▶ [Dataset entries]:
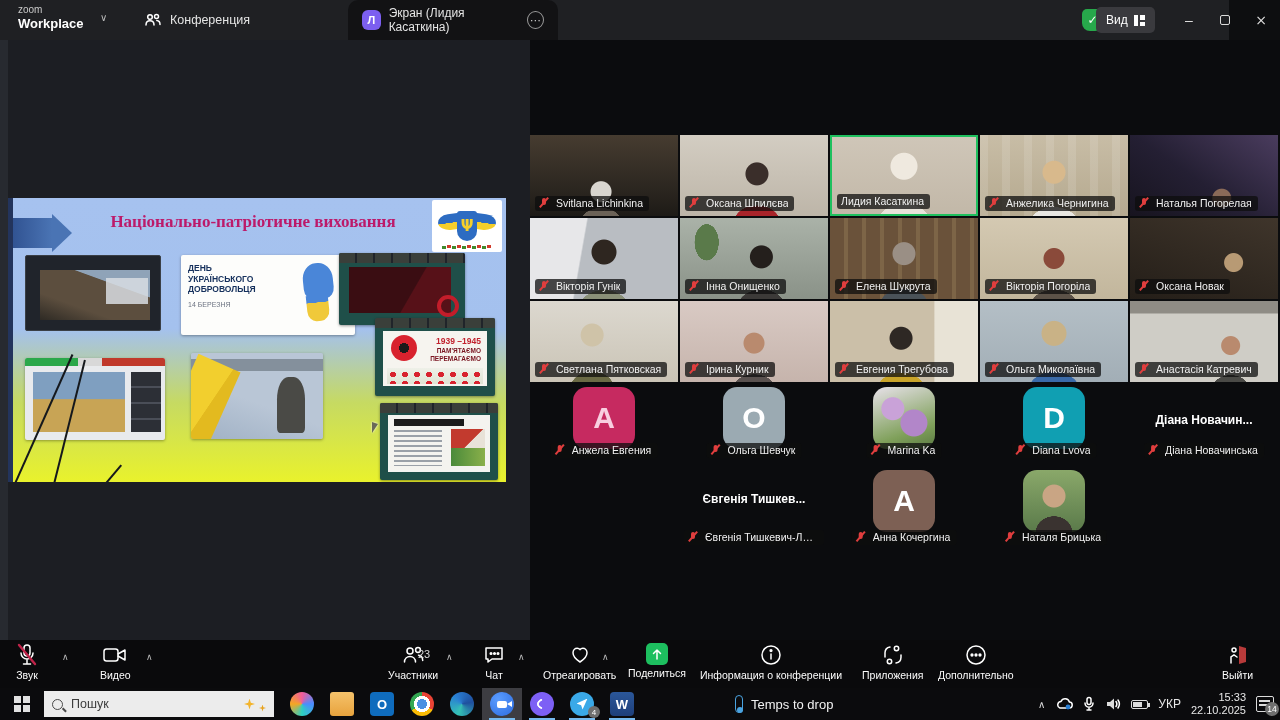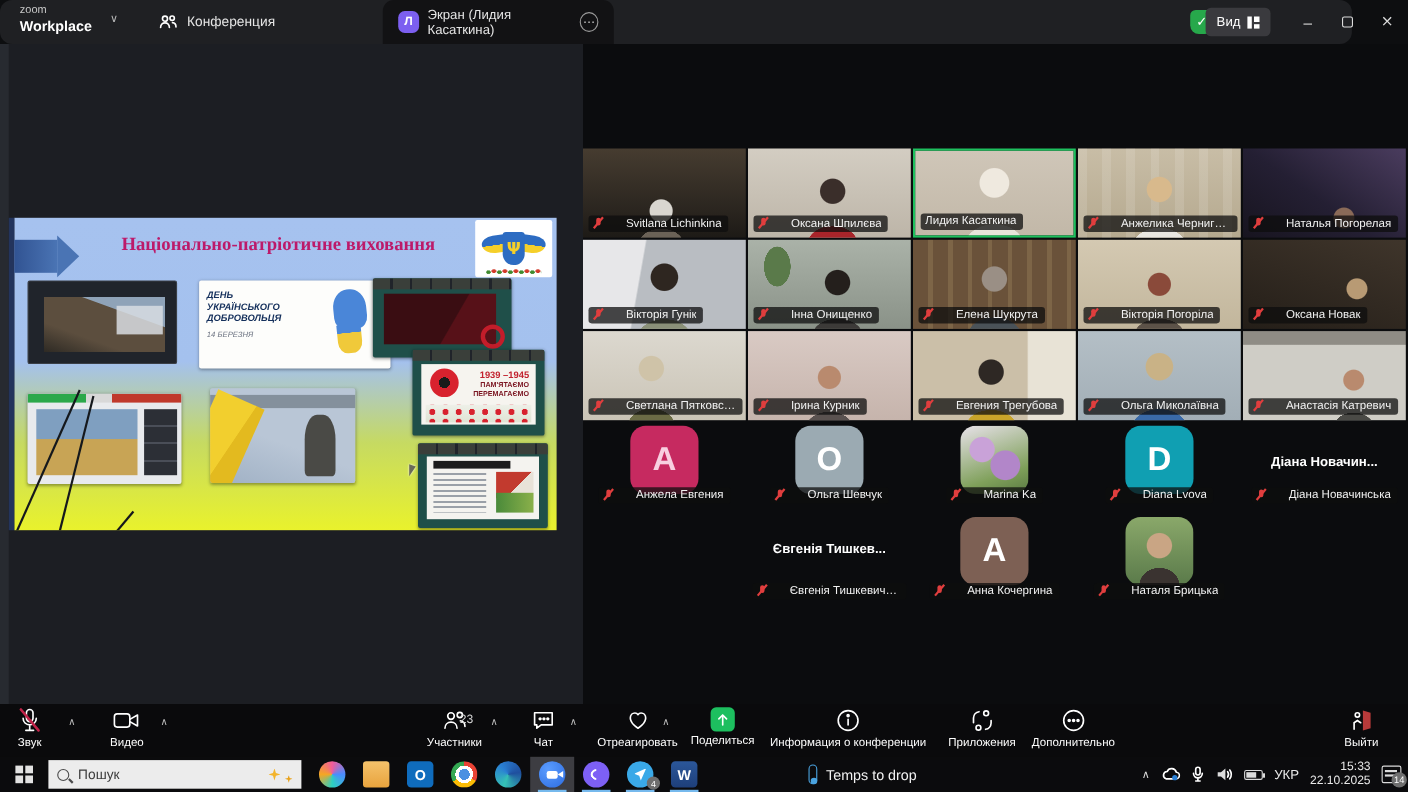--- a/index.html
+++ b/index.html
@@ -2,21 +2,21 @@
 <html><head>
 <meta charset="utf-8">
 <style>
   html,body{margin:0;padding:0;background:#000;}
   *{box-sizing:border-box;}
   #stage{position:relative;width:1280px;height:720px;overflow:hidden;
          font-family:"Liberation Sans",sans-serif;background:#0d0e10;color:#fff;}
   .glyph{font-family:"DejaVu Sans",sans-serif;}
 
   
-  #titlebar{position:absolute;left:0;top:0;width:1229px;height:40px;background:#1f2023;border-radius:11px;}
+  #titlebar{position:absolute;left:0;top:0;width:1229px;height:40px;background:#1f2023;}
   #logo{position:absolute;left:18px;top:5px;line-height:1;}
   #logo .l1{font-size:10px;color:#c9c9c9;}
   #logo .l2{font-size:13px;font-weight:bold;color:#fff;margin-top:2px;}
   #logo-chev{position:absolute;left:100px;top:12px;color:#b9b9b9;font-size:10px;}
   .tab{position:absolute;top:0;height:40px;display:flex;align-items:center;gap:8px;font-size:12.5px;color:#e4e4e4;padding:0 14px;}
   #tab-conf{left:130px;}
   #tab-screen{left:348px;width:210px;background:#121214;border-radius:10px 10px 0 0;}
   .mini-av{width:20px;height:20px;border-radius:6px;background:#7c5ff0;color:#fff;display:flex;align-items:center;justify-content:center;font-size:11px;font-weight:bold;}
   .tab-ellipsis{margin-left:auto;width:18px;height:18px;border:1.4px solid #9a9a9a;border-radius:50%;display:flex;align-items:center;justify-content:center;color:#cfcfcf;font-size:11px;line-height:1;}
   #shield{position:absolute;left:1082px;top:9px;width:21px;height:22px;background:#27a84b;border-radius:5px 5px 8px 8px;display:flex;align-items:center;justify-content:center;font-size:12px;color:#fff;}
@@ -49,21 +49,21 @@
   #emblem .flowers{position:absolute;bottom:3px;left:10px;right:10px;height:5px;background:
     radial-gradient(circle,#d23a2a 0 2px,transparent 2px) 2px 0/10px 5px repeat-x,
     radial-gradient(circle,#3f8a2e 0 2px,transparent 2px) 7px 1px/10px 5px repeat-x;}
   .thumb{position:absolute;overflow:hidden;border-radius:2px;}
   .shot-frame{background:#1f4f49;box-shadow:0 1px 3px rgba(0,0,0,.4);}
   .pstrip{position:absolute;left:0;top:0;right:0;height:10px;background:
     repeating-linear-gradient(90deg,#3a3f3a 0 16px,#20242a 16px 18px);}
   #th-a{left:12px;top:57px;width:136px;height:76px;background:#20242b;border:1px solid #3a3f46;}
   #th-a .pic{position:absolute;left:14px;top:14px;right:10px;bottom:10px;background:linear-gradient(200deg,#8fa3b8 0 30%,#5c4e3e 31% 70%,#2e2a24 100%);}
   #th-a .cap{position:absolute;right:12px;top:22px;width:42px;height:26px;background:#d8dde2;opacity:.85;}
-  #th-b{left:168px;top:57px;width:174px;height:80px;background:#fdfdfb;box-shadow:0 1px 3px rgba(0,0,0,.35);font-style:italic;}
+  #th-b{left:168px;top:57px;width:174px;height:80px;background:#fdfdfb;box-shadow:0 1px 3px rgba(0,0,0,.35);}
   #th-b .txt{position:absolute;left:7px;top:8px;width:78px;font-weight:bold;font-size:8.5px;line-height:1.25;color:#15305c;}
   #th-b .date{position:absolute;left:7px;top:46px;font-size:7px;color:#6b7280;}
   #th-b .palm{position:absolute;right:22px;top:8px;width:30px;height:36px;background:#4a86d8;border-radius:46% 46% 30% 30%;transform:rotate(-6deg);}
   #th-b .wrist{position:absolute;right:26px;top:40px;width:22px;height:26px;background:linear-gradient(180deg,#4a86d8 0 28%,#f0c93a 29%);border-radius:0 0 40% 40%;transform:rotate(-6deg);}
   #th-c{left:326px;top:55px;width:126px;height:72px;}
   #th-c .inner{position:absolute;left:10px;top:14px;right:14px;bottom:12px;background:linear-gradient(120deg,#3a0d12 0 60%,#571118 61%);}
   #th-c .ring{position:absolute;right:6px;bottom:8px;width:22px;height:22px;border-radius:50%;border:4px solid #c21d2a;}
   #th-f{left:362px;top:120px;width:120px;height:78px;}
   #th-f .inner{position:absolute;left:8px;top:13px;right:8px;bottom:10px;background:#f6f4ef;}
   #th-f .poppy{position:absolute;left:8px;top:4px;width:26px;height:26px;border-radius:50%;background:radial-gradient(circle,#1a1a1a 0 5px,#d8222e 5px 13px);}
@@ -93,21 +93,21 @@
   #br3{left:88px;top:260px;width:2px;height:60px;transform:rotate(40deg);}
   #cursor{position:absolute;left:359px;top:224px;width:0;height:0;border-left:6px solid #6a6a58;border-bottom:9px solid transparent;border-top:2px solid transparent;filter:drop-shadow(0 0 1px #fff);}
 
   
   .tile{position:absolute;width:148px;height:81px;background:#15171a;overflow:hidden;}
   .c1{left:530px}.c2{left:680px}.c3{left:830px}.c4{left:980px}.c5{left:1130px}
   .row1{top:95px}.row2{top:178px}.row3{top:261px}
   .row4{top:343px;height:80px;background:transparent;}
   .row5{top:426px;height:84px;background:transparent;}
   .tile.active{border:2px solid #1ec05e;}
-  .nl{position:absolute;left:5px;bottom:5px;display:inline-flex;align-items:center;gap:20px;
+  .nl{position:absolute;left:5px;bottom:5px;display:inline-flex;align-items:center;gap:7px;
       background:rgba(14,14,14,.75);border-radius:3px;padding:1px 6px 2px 4px;
       font-size:10.5px;color:#f1f1f1;white-space:nowrap;max-width:140px;}
   .nl.center{left:50%;transform:translateX(-50%);}
   .nl .nm{overflow:hidden;text-overflow:ellipsis;max-width:118px;}
   .mo{position:relative;width:10px;height:12px;flex:0 0 auto;}
   .mo::before{content:"";position:absolute;left:3px;top:1px;width:4px;height:7px;background:#e03e3e;border-radius:2px;}
   .mo::after{content:"";position:absolute;left:4px;top:-1px;width:2px;height:13px;background:#e03e3e;transform:rotate(40deg);}
   .avatar{position:absolute;left:50%;top:4px;transform:translateX(-50%);width:62px;height:62px;border-radius:14px;
       display:flex;align-items:center;justify-content:center;font-size:30px;font-weight:bold;color:#fff;}
   .bigname{position:absolute;left:0;right:0;top:26px;text-align:center;font-size:12px;font-weight:bold;color:#fff;white-space:nowrap;}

▶ [What is required]: Determine how many lines above have the string "overflow" and output nothing besides the count.

▶ [Exercise response]: 4